_What you should do_
Check every line of the data below for the word "sees" and say how many have it, without further comment.

*** Entries shown ***

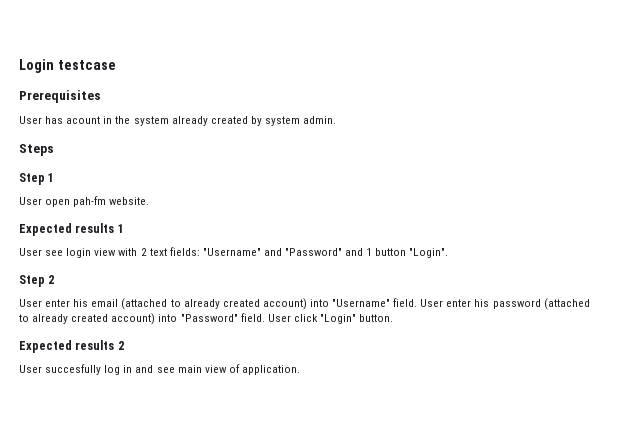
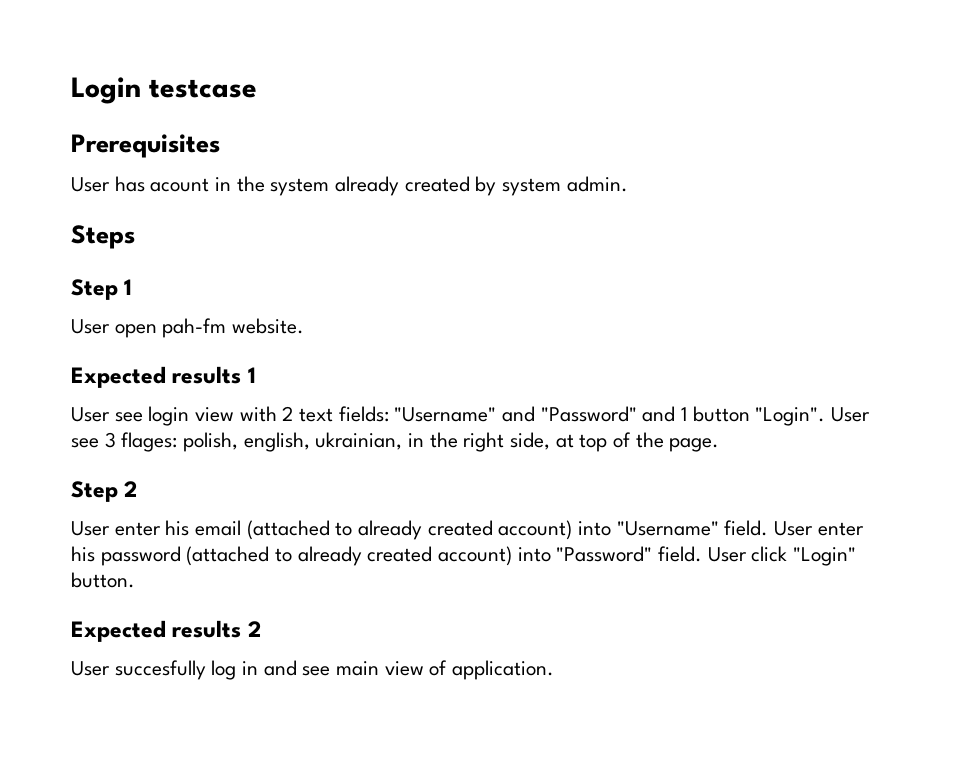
(449, 253) none -> [831,407,871,422] [71,432,720,452] User see 3 flages: polish, english, ukrainian, in the right side, at top of the page.

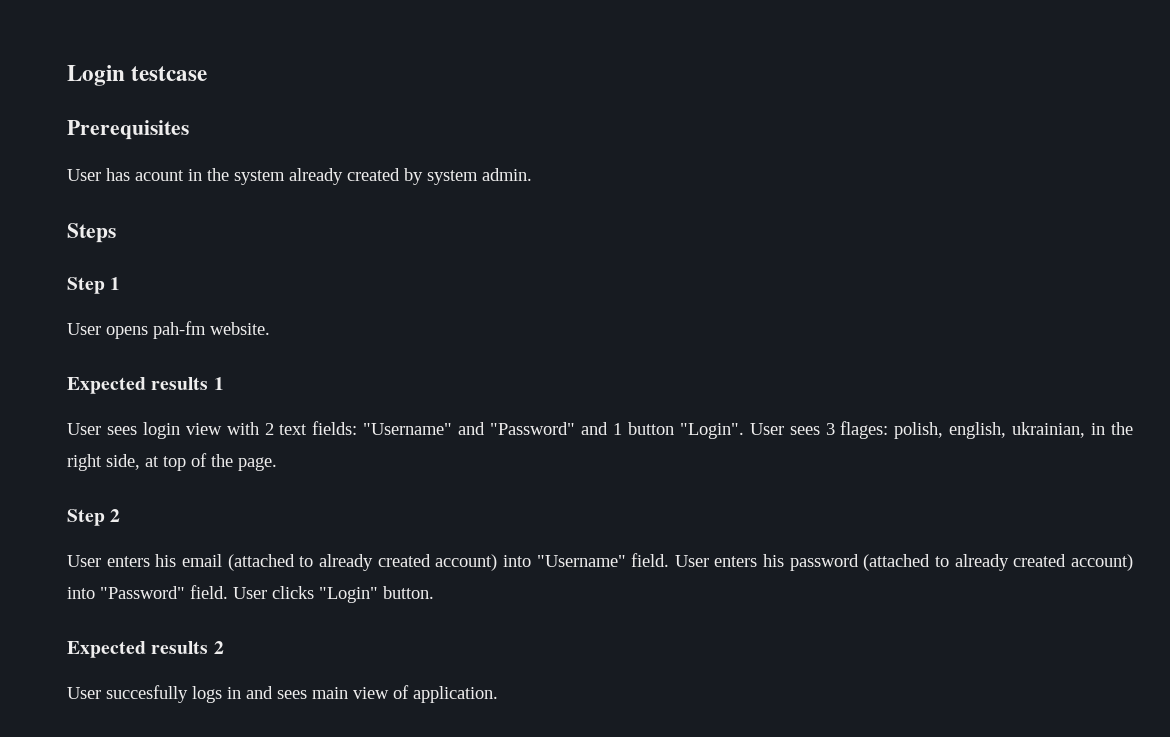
[114,324,157,338] open -> [106,326,148,339] opens
[114,412,143,422] see -> [106,426,137,435] sees
[71,438,99,448] see -> [789,426,820,435] sees
[114,522,161,536] enter -> [106,556,150,567] enters
[817,522,864,536] enter -> [714,556,758,567] enters
[751,546,788,562] click -> [272,586,314,599] clicks
[211,660,237,680] log -> [192,686,222,703] logs
[302,666,331,676] see -> [277,690,307,699] sees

*** End of Entries shown ***

_Completed task_
3